What therapies are used by therapists in Atlanta to treat individuals who experience depressive episodes during the winter months (seasonal depression)?
Every year it arrives on roughly the same schedule. The days shorten, and somewhere in late fall the energy drains out, sleep stretches longer without feeling restful, and a craving for bread and pasta and anything heavy sets in. Knowing it will lift by spring, oddly, does not make the winter any easier to live through. Seasonal affective disorder, often shortened to SAD, is generally understood as a biological response to reduced daylight, with the change in light affecting circadian rhythms and the body’s internal timing. Therapists in Atlanta who treat it tend to combine biological and psychological approaches, since the condition has a foot in each.
First confirming it is actually seasonal
Before treating, therapists usually work to confirm the pattern, because a depression that happens to occur in winter is not the same as one driven by the season. A few markers tend to guide that:
- A reliable seasonal rhythm: symptoms that begin as the days shorten, deepen through winter, and lift in spring, year after year.
- A particular symptom profile: the tendency toward oversleeping, carbohydrate cravings, and heavy fatigue, which often distinguishes SAD from depressions that bring insomnia and appetite loss.
- Contributing context: whether a move to a higher, darker latitude shifted the pattern, and whether summers bring an unusually elevated or energized mood worth noting.
Getting this right matters, because the treatments that help SAD are not identical to those for non-seasonal depression, and an accurate read points toward the right starting place.
The therapies commonly used
Several approaches have an established place in treating SAD, often in combination. Light therapy is frequently used as a starting point, with clinicians guiding the practical details that determine whether it helps: the timing, usually in the morning, the duration of each session, and the intensity and positioning of the light box. The aim is to mimic the bright early light that winter withholds and to help reset the body’s timing.

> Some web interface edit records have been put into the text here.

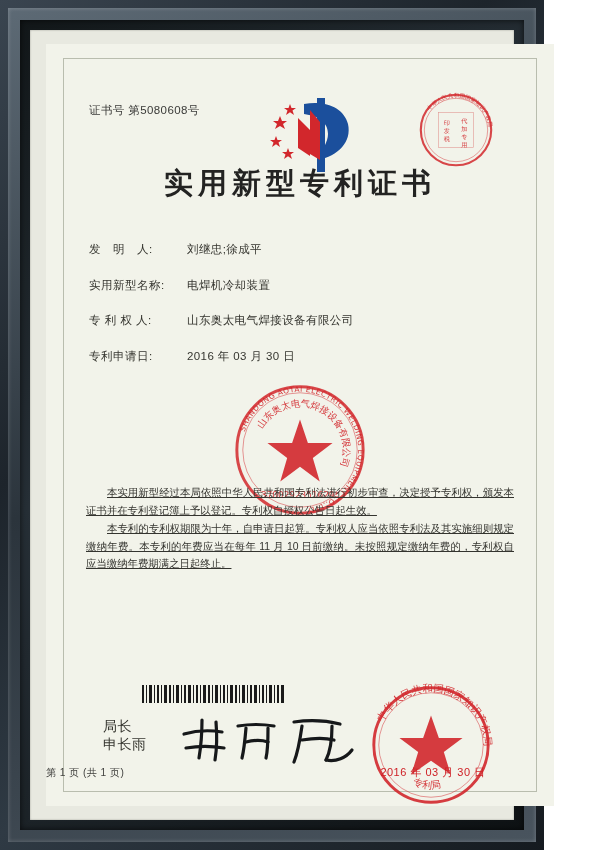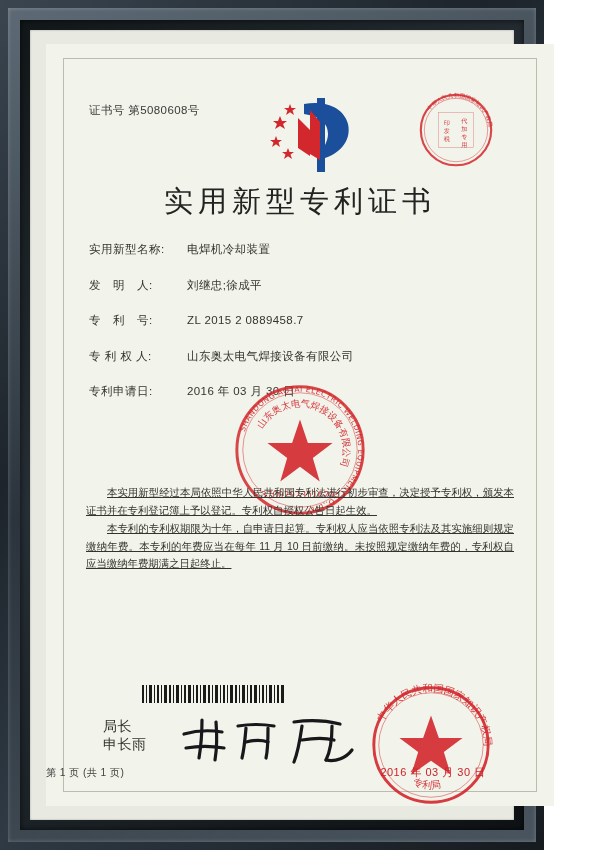"实用新型专利证书" .title { font-weight: normal -> bold; top: 138px -> 120px }
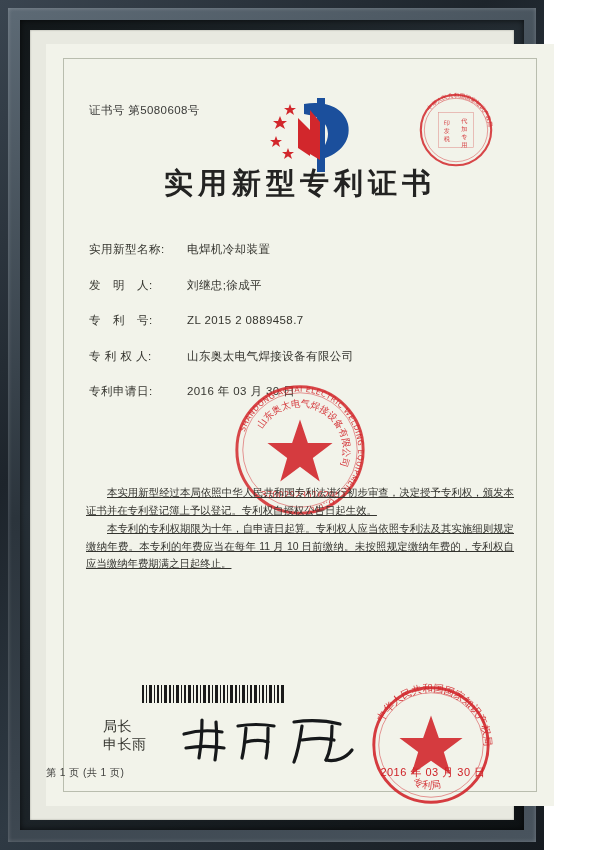"实用新型名称:" div.field-row { order: before "发 明 人:" -> after "发 明 人:" }
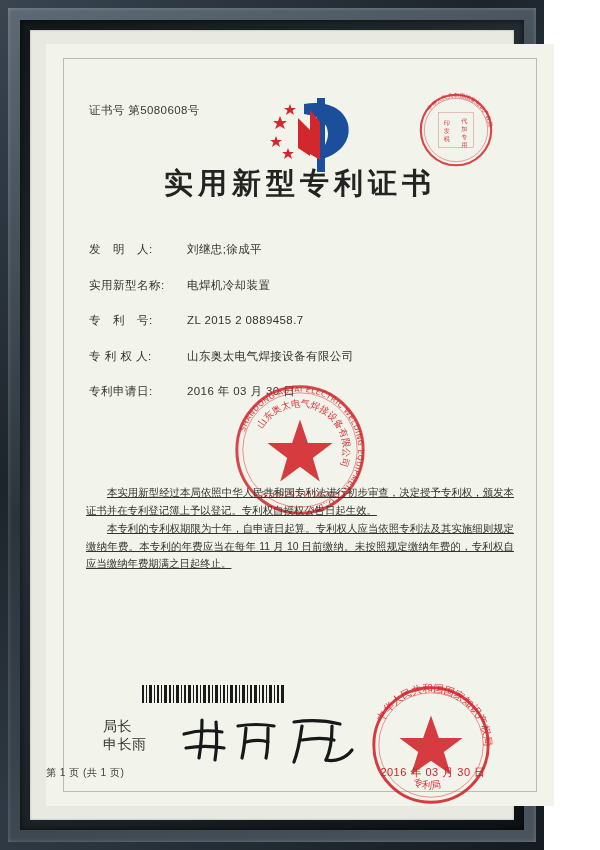"专 利 号:" div.field-row { html: <div> <div>专 利 号:</div> <div>ZL 2015 2 0889458.7</div> </div> -> none }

Cognitive behavioral therapy adapted for SAD, sometimes called CBT-SAD, is another well-studied option. It works on two fronts: addressing the bleak, defeated thoughts winter tends to generate (“nothing good happens until spring,” “there’s no point in trying until it’s warm again”) and deliberately building winter activities a person can actually anticipate, rather than letting the season empty out. Research comparing the two approaches has found them roughly comparable for an acute winter episode, with some evidence that CBT-SAD offers more durable benefit across later winters, likely because it leaves a person with skills they keep. Behavioral activation runs alongside this, working against the pull toward hibernation through scheduled movement, exercise, and contact with other people. Some people also find support in dawn simulators, vitamin D, or carefully timed melatonin, which are best discussed with a qualified provider rather than improvised.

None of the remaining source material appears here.